INPUT FOR THIS TASK.
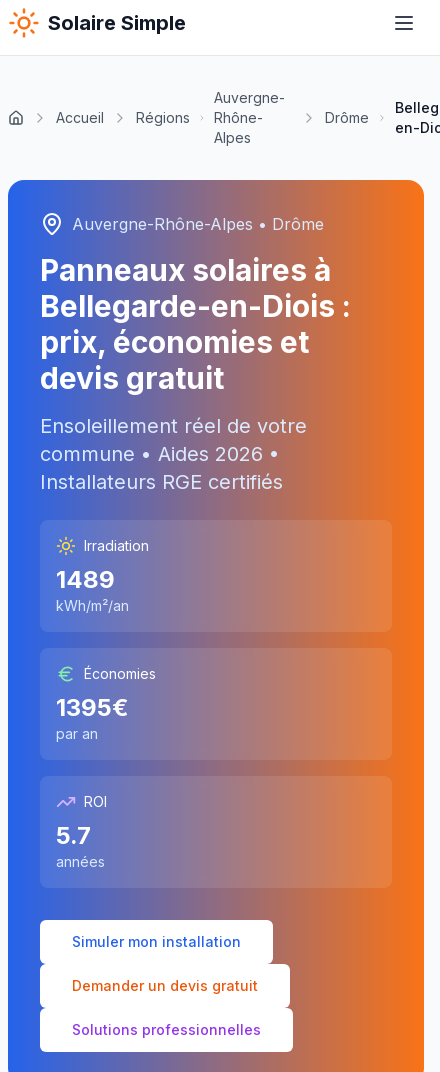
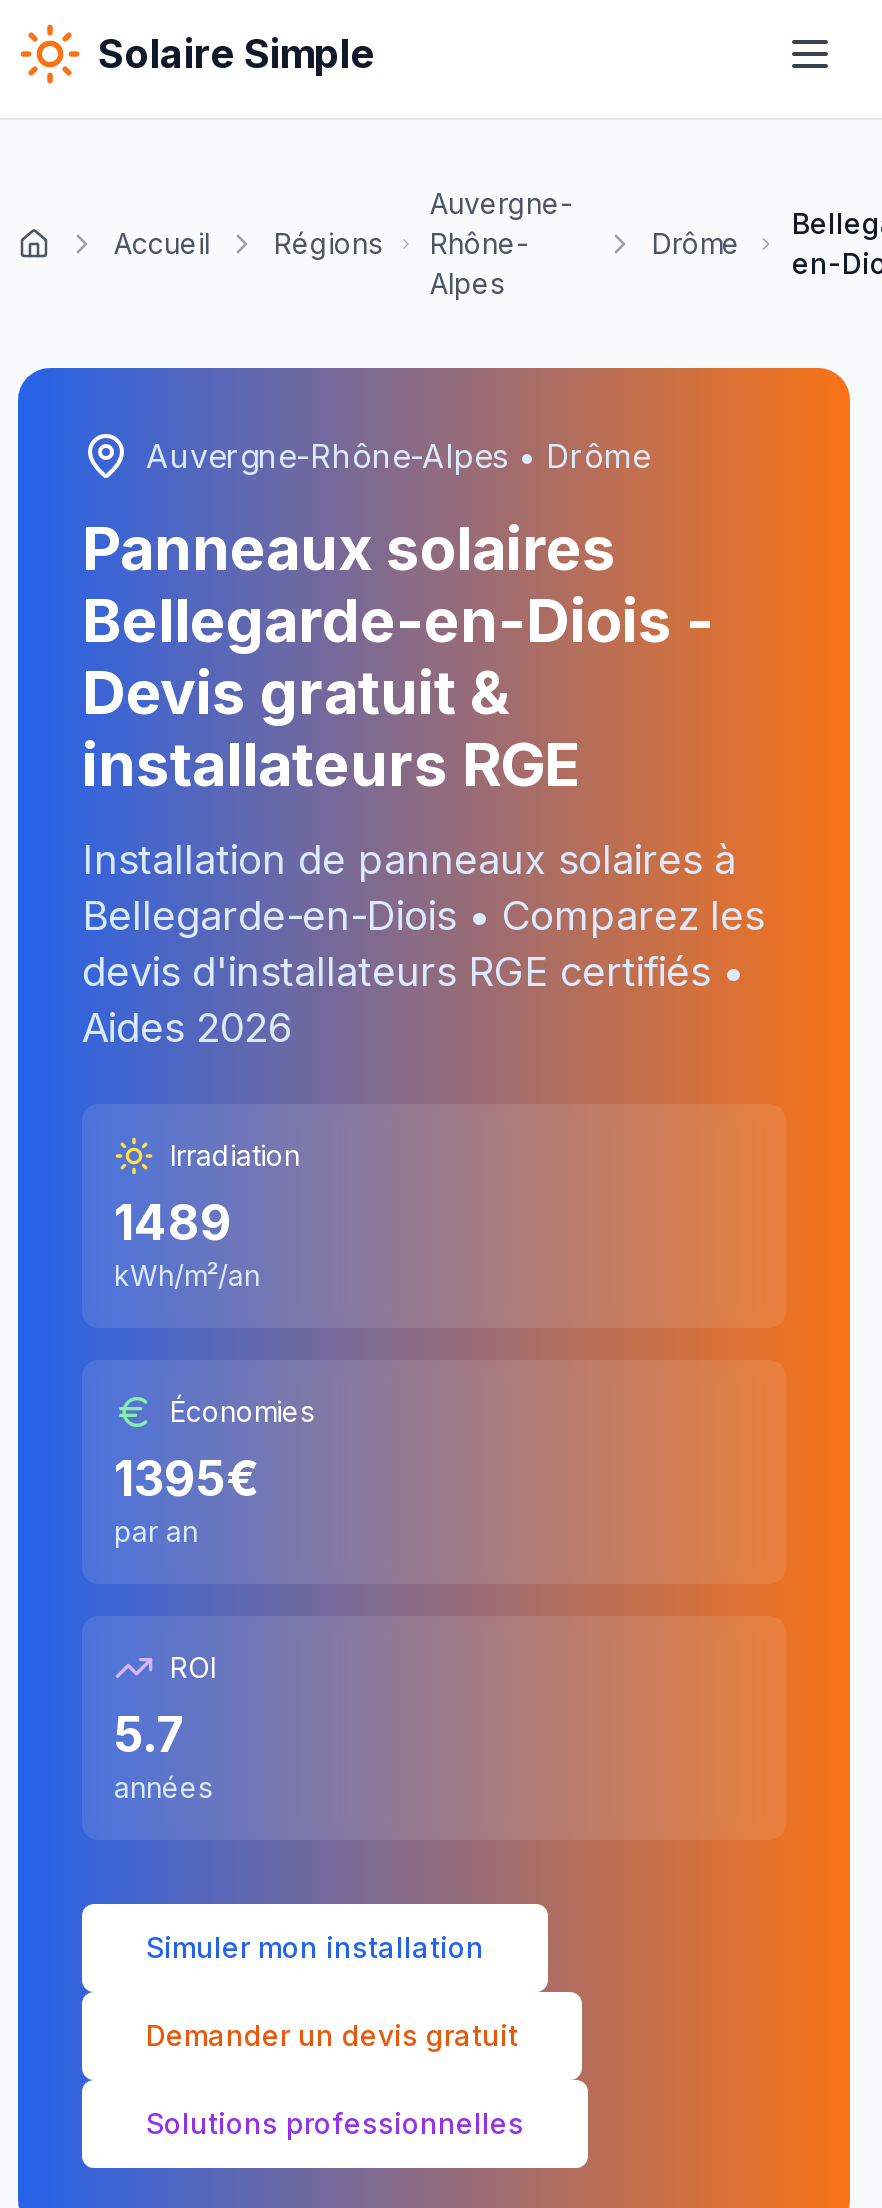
- Panneaux solaires à
- Bellegarde-en-Diois:
- prix, économies et
- devis gratuit
+ Panneaux solaires
+ Bellegarde-en-Diois -
+ Devis gratuit &
+ installateurs RGE

- Ensoleillement réel de votre
- commune • Aides 2026 •
- Installateurs RGE certifiés
+ Installation de panneaux solaires à
+ Bellegarde-en-Diois • Comparez les
+ devis d'installateurs RGE certifiés •
+ Aides 2026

THE TASK.
What lines in the material mention "solaires"? Copy every one of them.

OUTPUT OF THE TASK.
- Panneaux solaires à
+ Panneaux solaires
+ Installation de panneaux solaires à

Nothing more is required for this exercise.